Cincinnati Initiative to Reduce Violence (CIRV)
The Cincinnati Initiative to Reduce Violence (CIRV) is home to Cincinnati’s multi-disciplinary effort to reduce gun violence.
What does CIRV do?
- CIRV identifies high-priority offenders by collaborating with federal, state, and local law enforcement agencies to track crime guns and those who use them in our community.
- CIRV works with residents to examine the root causes of chronic violence in disadvantaged neighborhoods.
- CIRV invests in community-led prevention initiatives to help build neighborhood resilience.
- CIRV partners across sectors to co-create and implement multi-disciplinary approaches to violence reduction.
How has CIRV changed over the years?
Modeled initially after Operation Ceasefire in Boston, CIRV used traditional Call-Ins and Street Outreach as its primary violence reduction program from 2007-2015.
Several things have changed since then:
- Our gangs now rarely self-identify like the traditional gang structure; they are much more fluid, cross boundaries and interact with each other.
- We have seen more trigger pullers that operate solo or in small clusters than in groups or gangs.
- An obligation to frequently update our intelligence so those no longer in the “lifestyle” are not subjected to unwarranted scrutiny.

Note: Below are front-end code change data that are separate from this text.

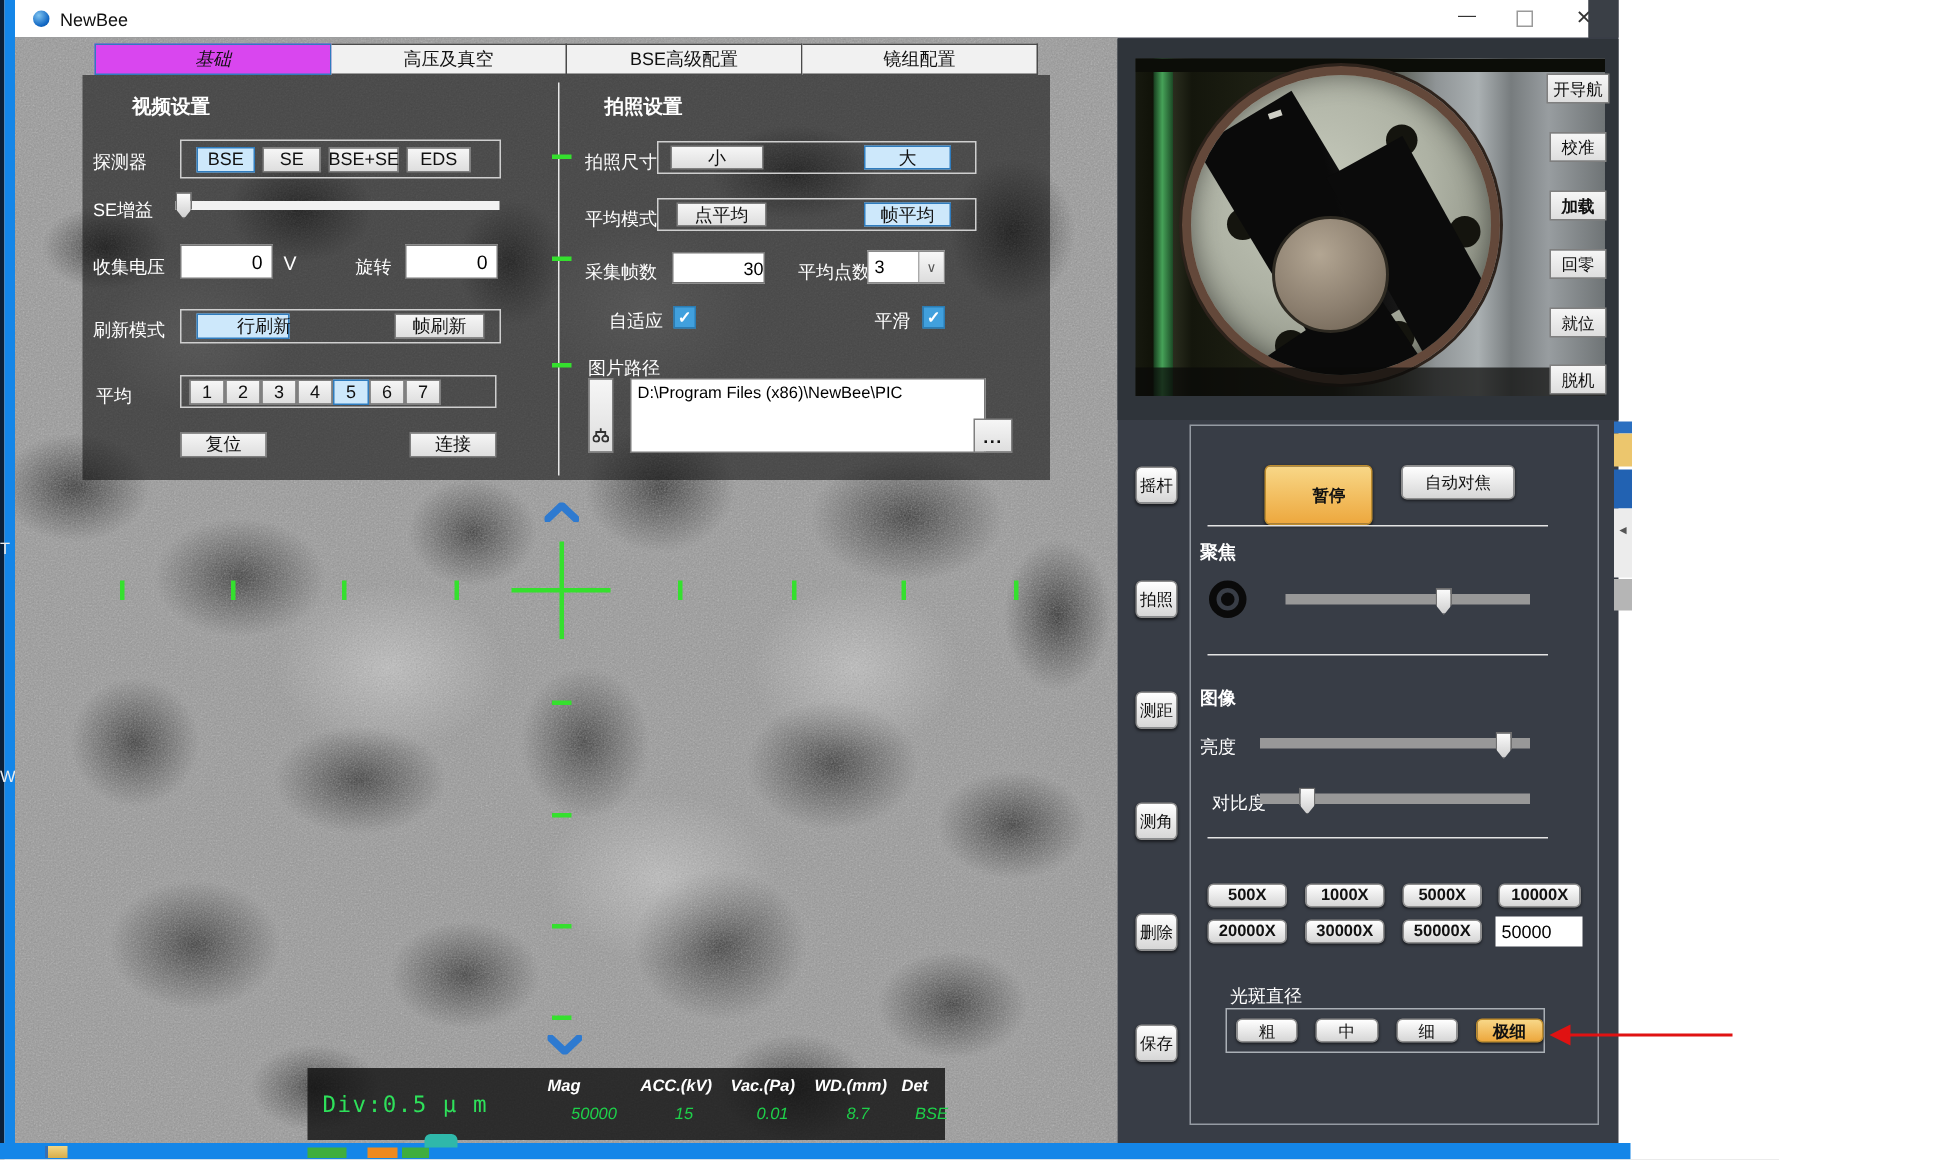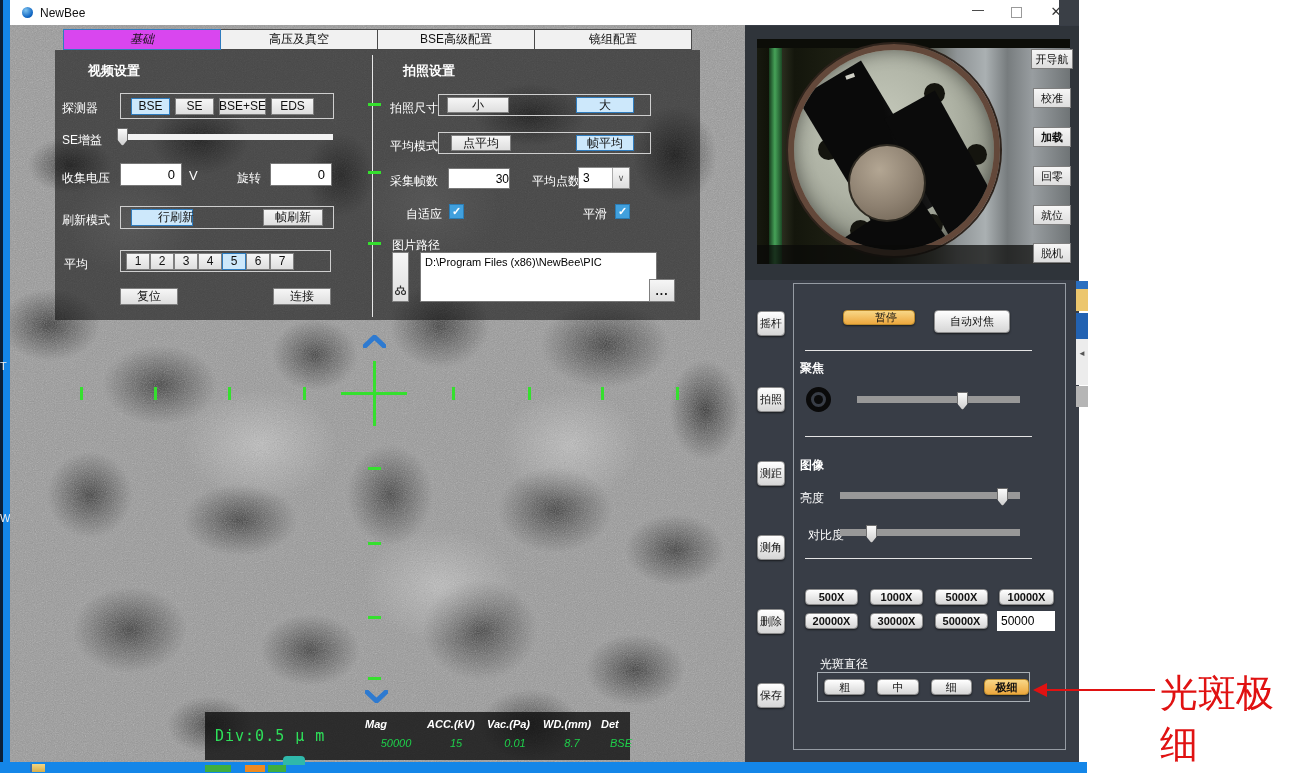--- a/index.html
+++ b/index.html
@@ -271,7 +271,7 @@
 
   <div class="abs" style="left:793px;top:283px;width:273px;height:467px;border:1px solid #959ba3;"></div>
 
-  <div class="rbtn gold abs" style="left:843px;top:310px;width:72px;height:15px;font-weight:normal;padding-left:14px;">暂停</div>
+  <div class="rbtn gold abs" style="left:843px;top:310px;width:72px;height:40px;font-weight:bold;padding-left:14px;">暂停</div>
   <div class="rbtn abs" style="left:934px;top:310px;width:76px;height:23px;">自动对焦</div>
 
   <div class="hr" style="left:805px;top:350px;width:227px;"></div>

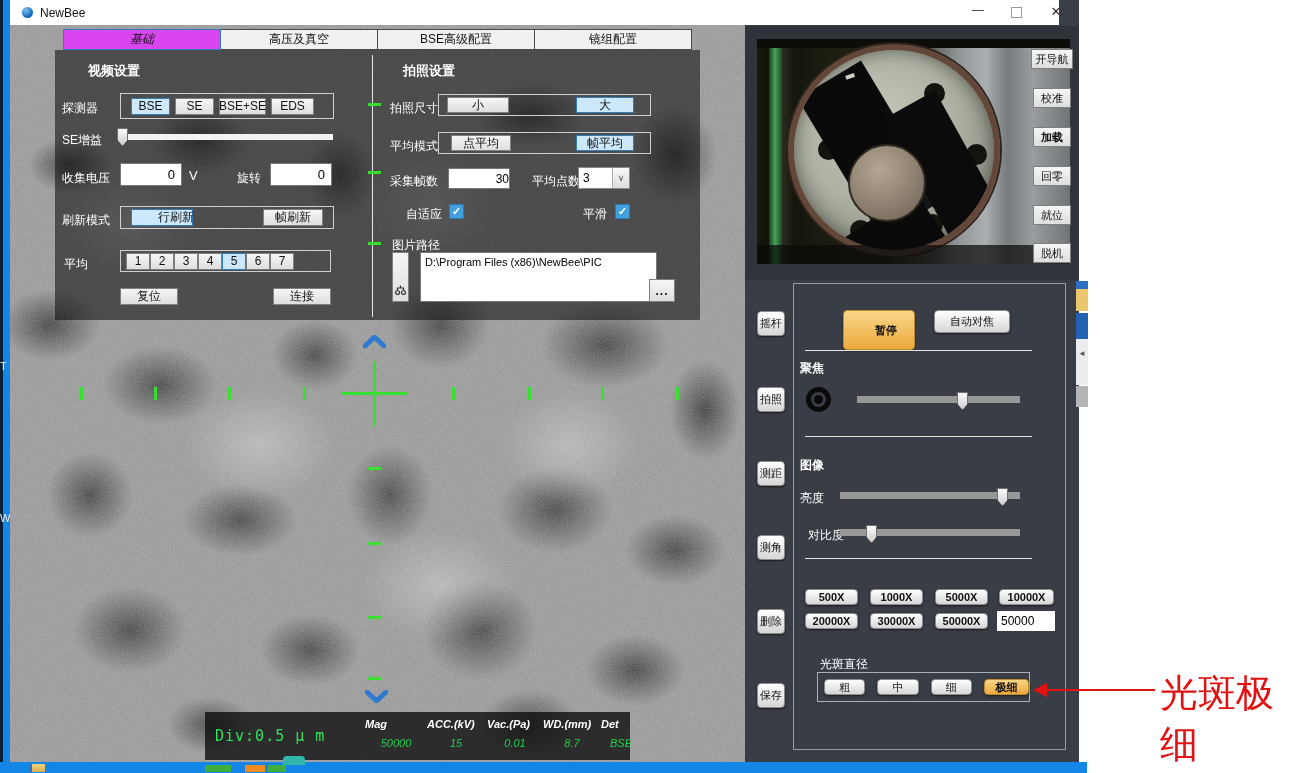--- a/index.html
+++ b/index.html
@@ -326,7 +326,6 @@
 
   <div class="abs" style="left:1033px;top:683px;width:0;height:0;border-top:7px solid transparent;border-bottom:7px solid transparent;border-right:14px solid #e01212;"></div>
   <div class="abs" style="left:1045px;top:689px;width:110px;height:2px;background:#e01212;"></div>
-  <span class="abs" style="left:1160px;top:668px;color:#e01212;font-size:38px;font-family:'DejaVu Serif',serif;">光斑极细</span>
 
 </div>
 

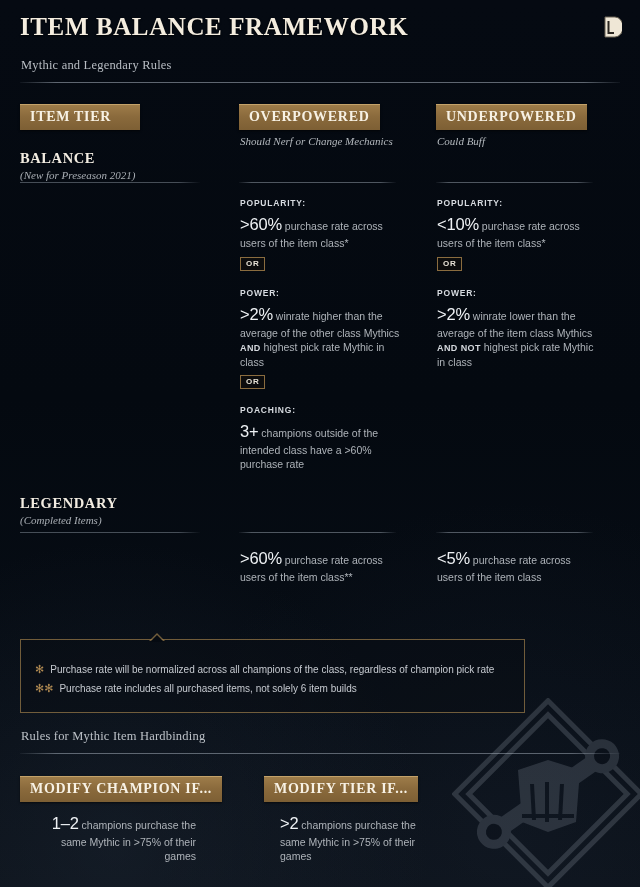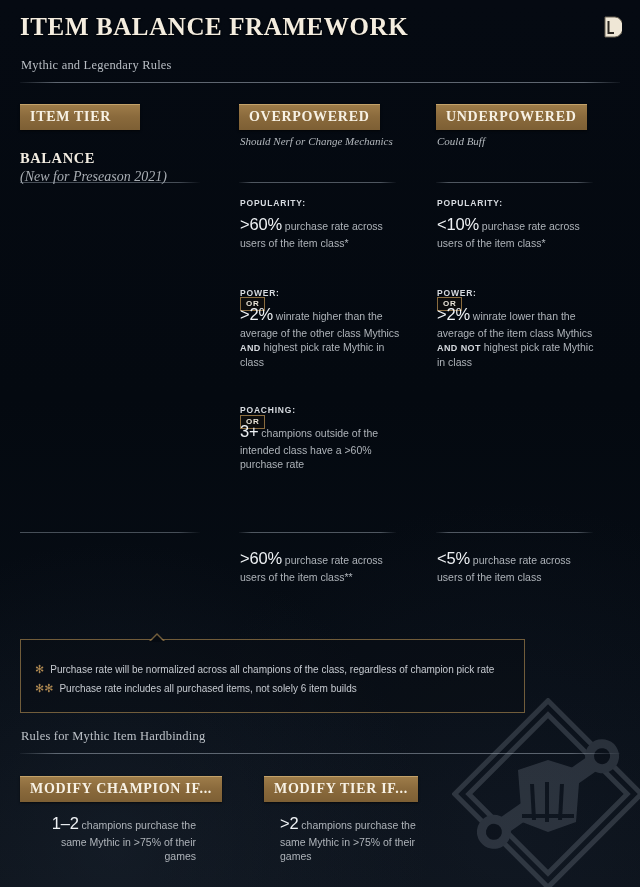--- a/index.html
+++ b/index.html
@@ -120,7 +120,7 @@
   .tier-note {
     font-family: "Liberation Serif", serif;
     font-style: italic;
-    font-size: 14px;
+    font-size: 11px;
     color: #a9aeb4;
     margin: 2px 0 0 0;
   }

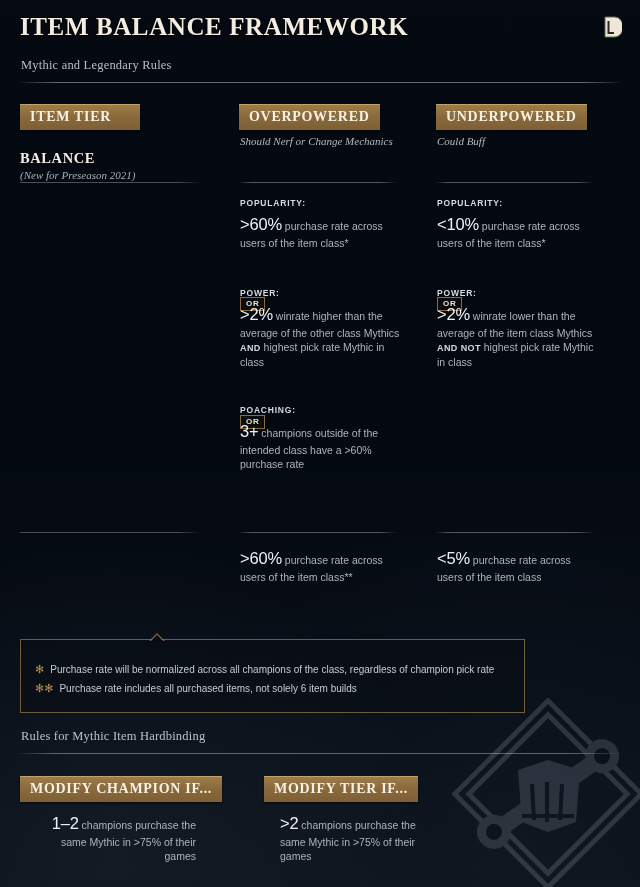--- a/index.html
+++ b/index.html
@@ -191,7 +191,6 @@
     font-size: 8px;
     font-weight: bold;
     letter-spacing: 0.7px;
-    margin-top: 40px;
   }
 
   

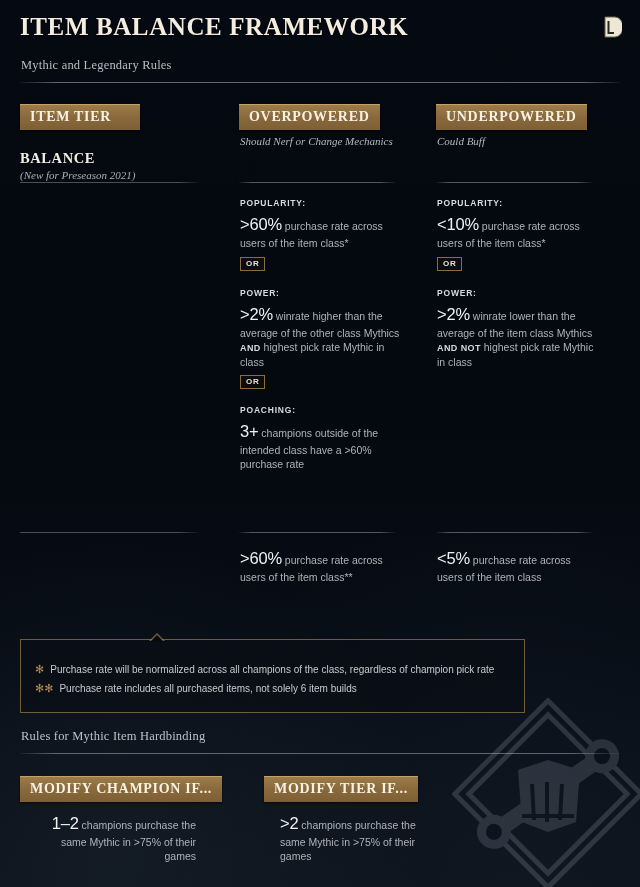--- a/index.html
+++ b/index.html
@@ -334,6 +334,10 @@
     <p class="tier-name">BALANCE</p>
     <p class="tier-note">(New for Preseason 2021)</p>
   </div>
+  <div class="tier tier-legendary">
+    <p class="tier-name">LEGENDARY</p>
+    <p class="tier-note">(Completed Items)</p>
+  </div>
 
   <div class="hair hair-l hair-m1"></div>
   <div class="hair hair-c hair-o1"></div>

- The City recognizes gun violence as a public health crisis and the need to identify risk and resiliency factors that can protect against violence at the neighborhood level.
As Cincinnati has nearly 300,000 citizens for the City proper, the number of homicides per 100,000 residents has put us ahead of Atlanta, Philadelphia, Milwaukee, and right behind Chicago in some years.
As a result, CIRV now includes a range of diverse initiatives to address the people and locations at the highest risk for gun violence.
This new strategy allows us to simultaneously attack two sides of the crime triangle aggressively, producing more sustainable violence reduction than just group and gang cases alone.